American flags fluttered along the route to the Fountain of Praise
church in Houston, where Floyd grew up, as throngs of mourners wearing
face coverings to prevent spread of the coronavirus formed a procession
to pay final respects.
Solemnly filing through the church in two parallel lines, some mourners
bowed their heads, others made the sign of the cross or raised a fist,
as they paused in front of Floyd's open casket. More than 6,300 people
took part in the visitation, which ran for more than six hours, church
officials said.
Fire officials said several people, apparently overcome by heat
exhaustion while waiting in line, were taken to hospitals.
"I'm glad he got the send-off he deserved," Marcus Williams, a
46-year-old black resident of Houston, said outside the church. "I want
the police killings to stop. I want them to reform the process to
achieve justice, and stop the killing."
The public viewing came two weeks to the day after Floyd's death was
captured by an onlooker's video. As a white police officer knelt on his
neck for nearly nine minutes, an unarmed and handcuffed Floyd, 46, lay
face down on a Minneapolis street, gasping for air and groaning for
help, before falling silent.
The case was reminiscent of the 2014 killing of another African
American, Eric Garner, who died after being placed by police in a
chokehold while under arrest in New York City.
The dying words of both men, "I can't breathe," have become a rallying
cry in a global outpouring of rage, drawing crowds by the thousands to
the streets despite health hazards from the coronavirus pandemic.
The demonstrations stretched into a third week on Monday.
"Even though it is a risk to come out here, I think it has been a very
positive experience. You hear the stories, you feel the energy,"
Benedict Chiu, 24, told Reuters at an outdoor memorial service in Los
Angeles.
"I'm here to protest the mistreatment of our black bodies. It's not
going to stop unless we keep protesting," said Erica Corley, 34, one of
hundreds attending a gathering in the Washington suburb of Silver
Spring, Maryland.
As the public viewing unfolded in Houston, Derek Chauvin, 44, the police
officer who knelt on Floyd's neck and is charged with second-degree
murder, made his first court appearance in Minneapolis by video link. A
judge ordered his bail raised from $1 million to $1.25 million.

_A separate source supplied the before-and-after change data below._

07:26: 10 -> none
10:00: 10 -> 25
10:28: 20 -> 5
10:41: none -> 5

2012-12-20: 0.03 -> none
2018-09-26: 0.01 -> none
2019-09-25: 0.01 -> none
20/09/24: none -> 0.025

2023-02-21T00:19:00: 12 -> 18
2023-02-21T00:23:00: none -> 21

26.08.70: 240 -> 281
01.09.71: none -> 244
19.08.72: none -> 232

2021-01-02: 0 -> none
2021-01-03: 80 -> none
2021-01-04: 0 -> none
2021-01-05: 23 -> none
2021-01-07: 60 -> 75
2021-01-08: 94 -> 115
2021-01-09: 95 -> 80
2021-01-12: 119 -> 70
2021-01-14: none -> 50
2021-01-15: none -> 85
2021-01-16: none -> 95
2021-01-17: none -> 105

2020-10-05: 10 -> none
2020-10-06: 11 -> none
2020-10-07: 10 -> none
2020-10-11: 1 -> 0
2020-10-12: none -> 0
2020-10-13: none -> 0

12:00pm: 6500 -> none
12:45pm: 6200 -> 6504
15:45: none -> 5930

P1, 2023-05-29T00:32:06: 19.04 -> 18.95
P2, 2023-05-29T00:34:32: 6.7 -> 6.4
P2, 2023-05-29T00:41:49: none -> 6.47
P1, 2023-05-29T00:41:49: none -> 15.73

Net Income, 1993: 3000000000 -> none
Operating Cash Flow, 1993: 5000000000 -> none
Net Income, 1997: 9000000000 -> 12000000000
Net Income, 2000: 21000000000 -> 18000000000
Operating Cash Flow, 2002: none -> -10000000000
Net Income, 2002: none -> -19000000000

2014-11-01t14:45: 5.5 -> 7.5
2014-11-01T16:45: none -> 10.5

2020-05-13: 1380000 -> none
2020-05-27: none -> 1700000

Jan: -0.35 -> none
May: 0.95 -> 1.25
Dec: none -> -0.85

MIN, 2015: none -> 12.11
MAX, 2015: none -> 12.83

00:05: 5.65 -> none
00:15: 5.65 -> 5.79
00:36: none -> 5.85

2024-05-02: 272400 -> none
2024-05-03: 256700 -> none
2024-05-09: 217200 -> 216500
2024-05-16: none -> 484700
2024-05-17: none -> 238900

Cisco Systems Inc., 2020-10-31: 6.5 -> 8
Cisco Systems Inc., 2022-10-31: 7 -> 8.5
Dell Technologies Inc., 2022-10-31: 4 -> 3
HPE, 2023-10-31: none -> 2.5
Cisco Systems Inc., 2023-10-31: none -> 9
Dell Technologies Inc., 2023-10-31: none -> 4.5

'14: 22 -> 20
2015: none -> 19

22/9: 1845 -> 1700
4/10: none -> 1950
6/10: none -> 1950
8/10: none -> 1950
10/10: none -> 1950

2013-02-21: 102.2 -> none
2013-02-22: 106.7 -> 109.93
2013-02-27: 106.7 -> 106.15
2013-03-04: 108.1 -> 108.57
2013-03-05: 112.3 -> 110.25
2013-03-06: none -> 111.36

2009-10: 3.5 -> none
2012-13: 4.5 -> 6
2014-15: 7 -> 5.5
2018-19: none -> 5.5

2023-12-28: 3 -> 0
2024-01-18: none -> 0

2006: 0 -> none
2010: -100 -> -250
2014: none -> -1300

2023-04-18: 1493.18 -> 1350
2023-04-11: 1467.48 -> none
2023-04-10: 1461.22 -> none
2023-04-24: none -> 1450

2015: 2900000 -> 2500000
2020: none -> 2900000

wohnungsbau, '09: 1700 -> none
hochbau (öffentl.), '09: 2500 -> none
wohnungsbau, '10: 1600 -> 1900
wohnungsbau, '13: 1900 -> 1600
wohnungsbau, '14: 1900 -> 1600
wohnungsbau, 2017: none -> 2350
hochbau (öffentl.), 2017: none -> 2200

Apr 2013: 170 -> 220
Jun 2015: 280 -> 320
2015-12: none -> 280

Chauvin's co-defendants, three fellow officers accused of aiding and
abetting Floyd's murder, were previously ordered held on $750,000 to $1
million bond each.
All four were dismissed from the police department the day after Floyd's
death.
Unleashed amid pent-up anxiety and despair inflicted by a pandemic that
has hit minority communities especially hard, the demonstrations have
reinvigorated the Black Lives Matter movement and thrust demands for
racial justice and police reforms to the top of America's political
agenda ahead of the Nov. 3 presidential election.
Protests in a number of U.S. cities were initially punctuated by
episodes of arson, looting and clashes with police, deepening a
political crisis for President Donald Trump as he repeatedly threatened
to order the military into the streets to help restore order.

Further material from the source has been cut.